On the bright side, I had some face time with my little sister, and even got to meet her madre - we didn't get far past "hola, como esta" since my Spanish is a bit rusty, but she seemed really nice, and I look forward to meeting the family in person in November. Necesito practicar mi español antes de la vacación en Noviembre. Belle - did I say that right?

Wednesday & Thursday
I ran 6.14 miles on both Wednesday morning, and Thursday night. I decided to ditch the Garmin and just go by feel, and whatever the pace was, it felt pretty good. It was nice to just be outside, and enjoy the slow arrival of fall. The air felt crisp, and I was reminded of why I loved running so much. 

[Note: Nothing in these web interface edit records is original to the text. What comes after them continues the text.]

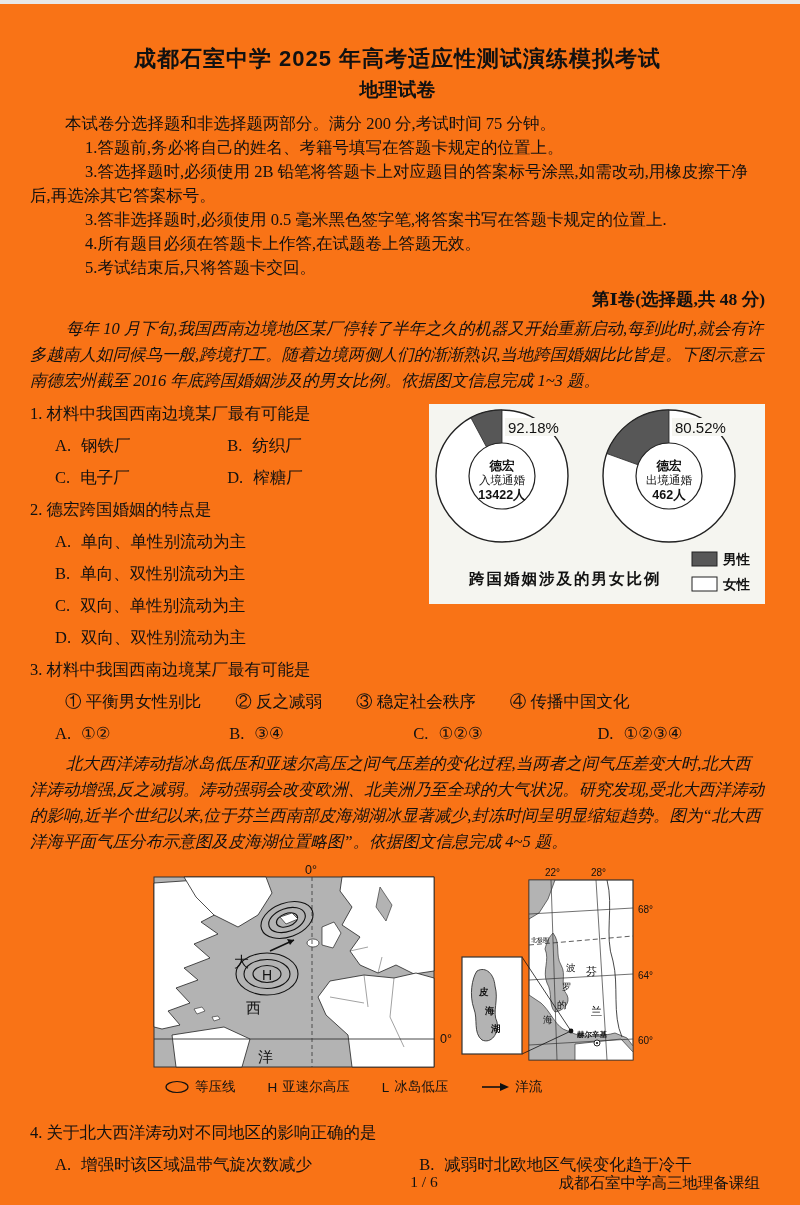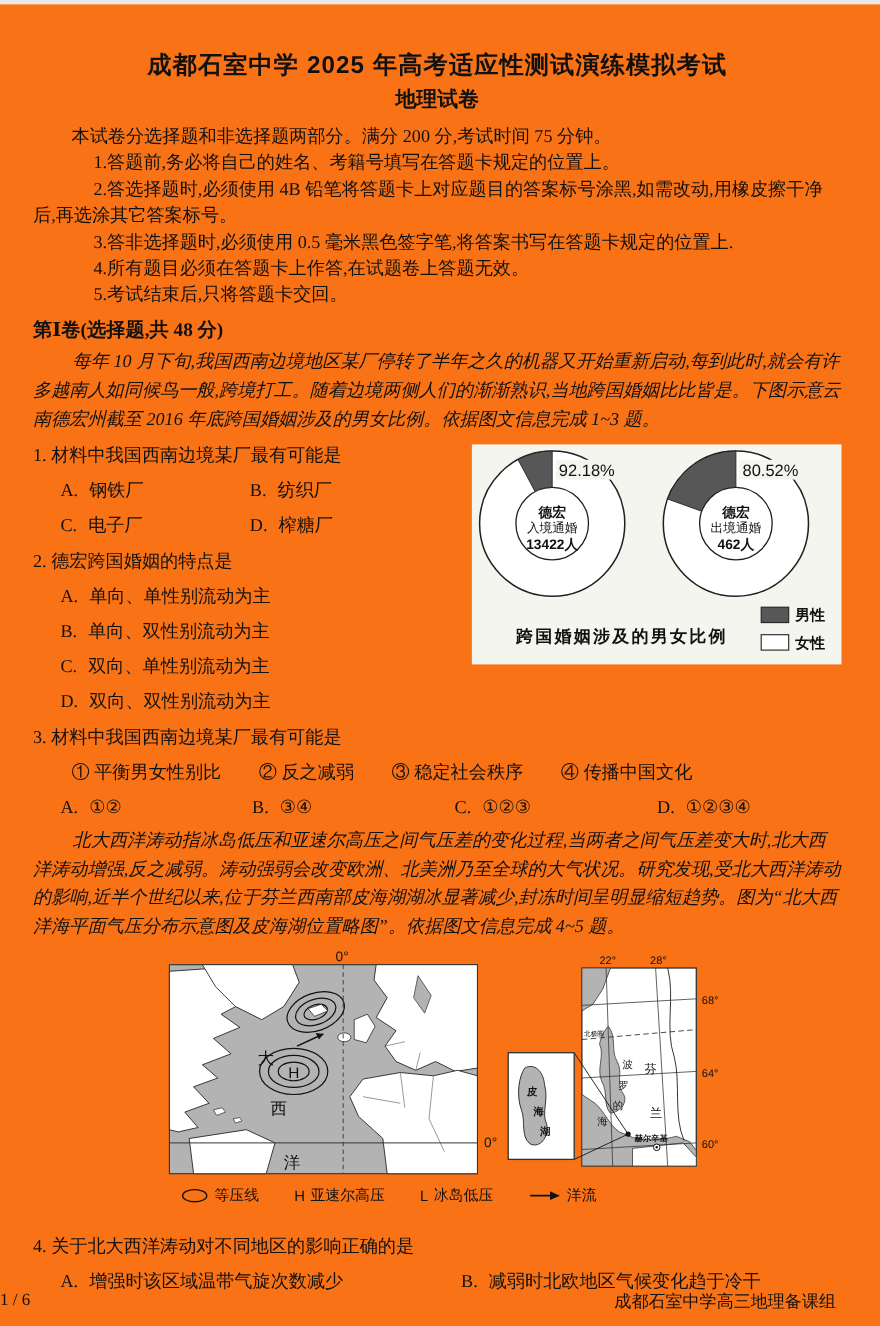"2.答选择题时,必须使用 4B" p.note { text: 2.答选择题时,必须使用 4B -> 3.答选择题时,必须使用 2B }
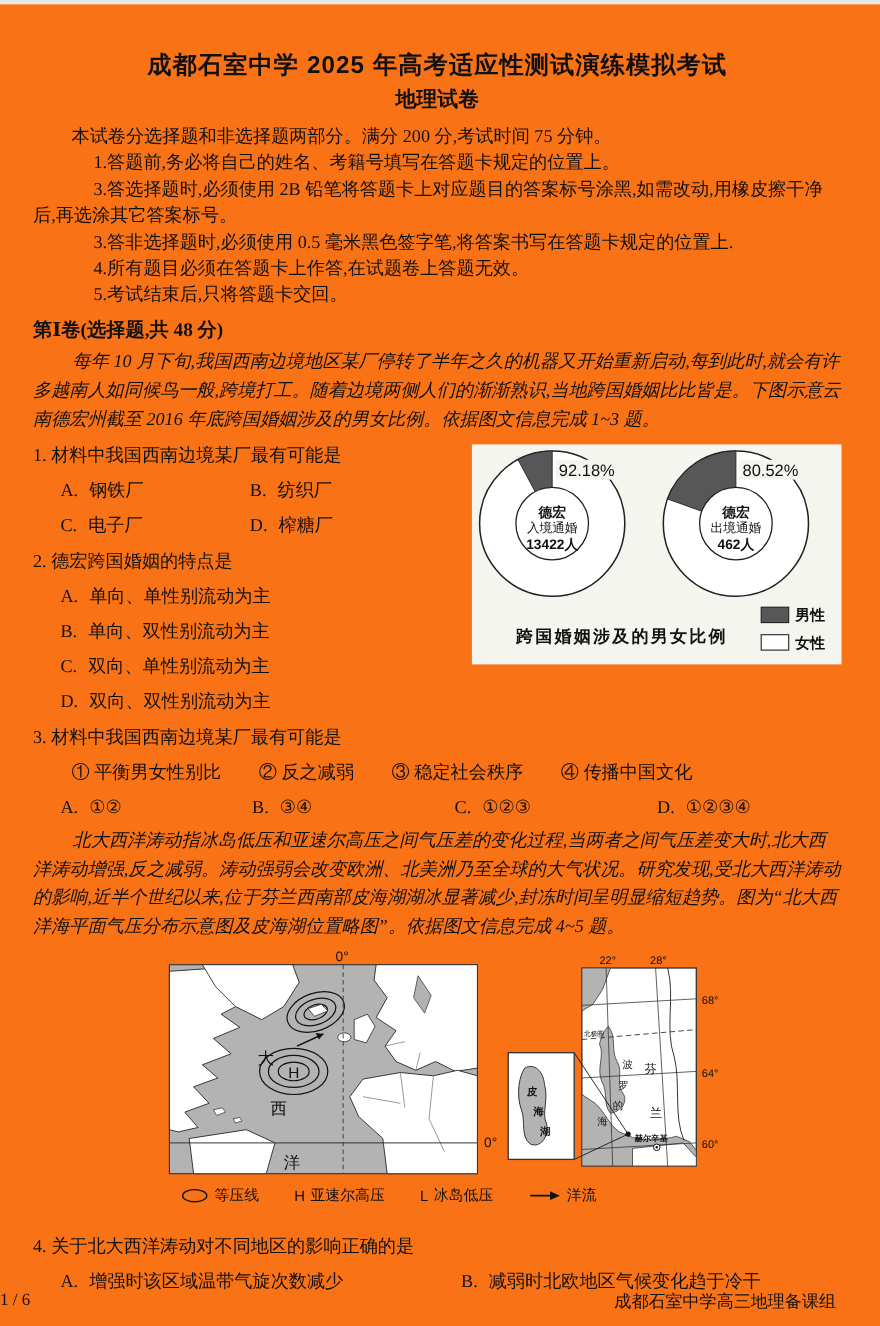"第Ⅰ卷(选择题,共 48 分)" .sec-head { text-align: left -> right }
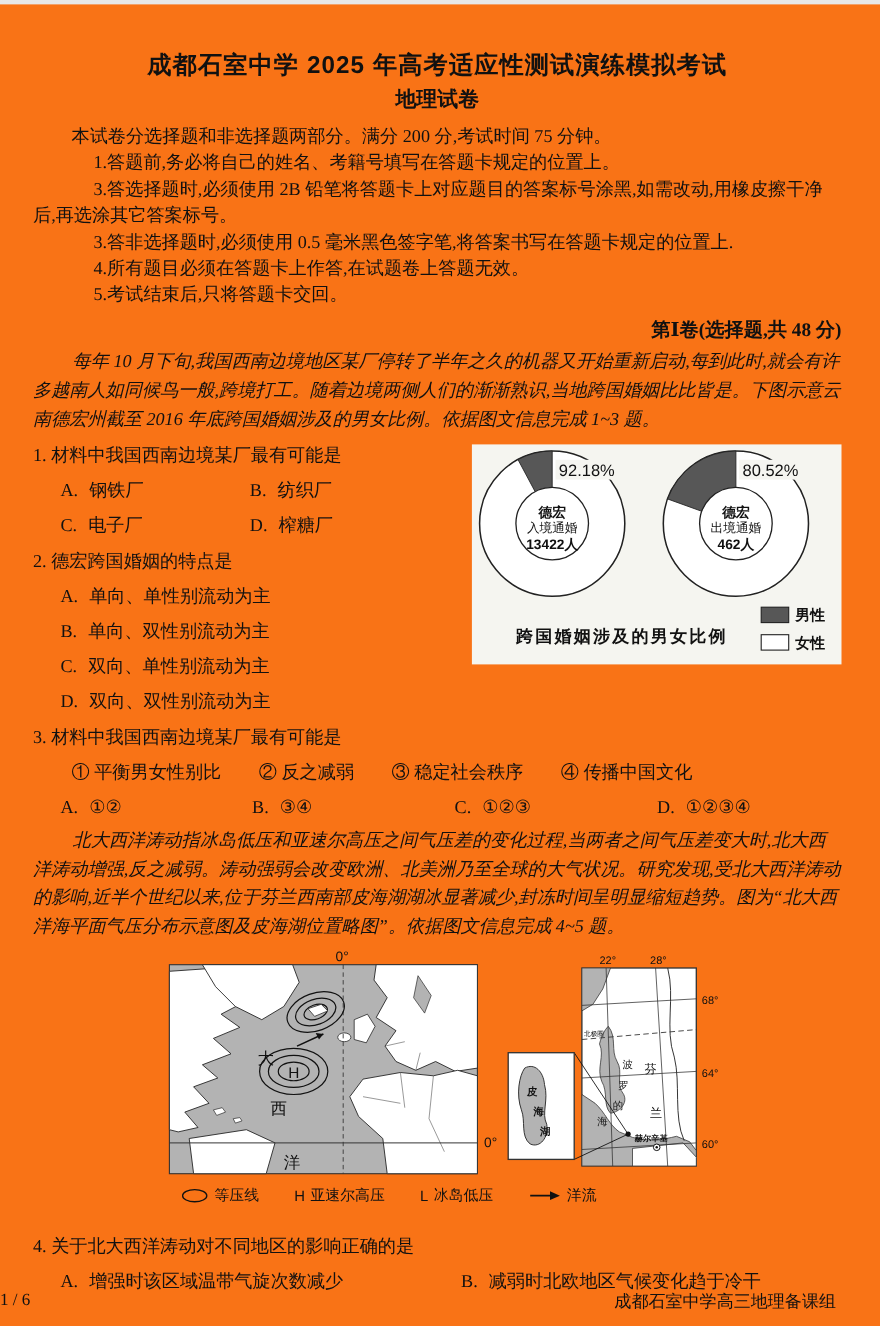"1 / 6" .page-num { padding-left: none -> 48px; text-align: none -> center }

I had planned on running Friday, but after running Thursday night and staying up to watch the Presidential debate on DVR, I ended up skipping. Considering it was pouring in the morning, that was probably a good thing. That night, I went out to Koren BBQ with my friends Jen and Paul due to Paul's moving out of the city. He accepted a job in DC and will be there for the next couple of years. I didn't need another excuse to visit the capitol during Obama's second term *fingers crossed* but now I have one!

On Saturday, I put the Garmin back on to do my last 12 mile run before the marathon. At first, my only route idea was to go over the Queensborough bridge a couple of times and then go to Central Park, but then I got inspired.... 


I started off at my place and ran towards the East River path. On my way, I passed some runners going up first avenue, and that's when a thought began to form. I decided to run the Queensborough bridge twice, then simulate the marathon course and go up first avenue. Team in Training had a couple of pace groups on the bridge, but they were easy to get around, so they didn't bother me. 

Although there was a bike path on first avenue, I decided to stick on the sidewalks since they weren't crowded to avoid any possible bike incidents. Although I had to stop more than I wanted to, I was glad to get the experience of running the course. At 96th street, I pulled a Rosie Ruiz, cut upper Manhattan & the Bronx out and started heading west. What I had forgotten was how hilly that block was. It was a straight uphill for the next few avenues, but at least the elevation was similar to the Pulaski bridge. 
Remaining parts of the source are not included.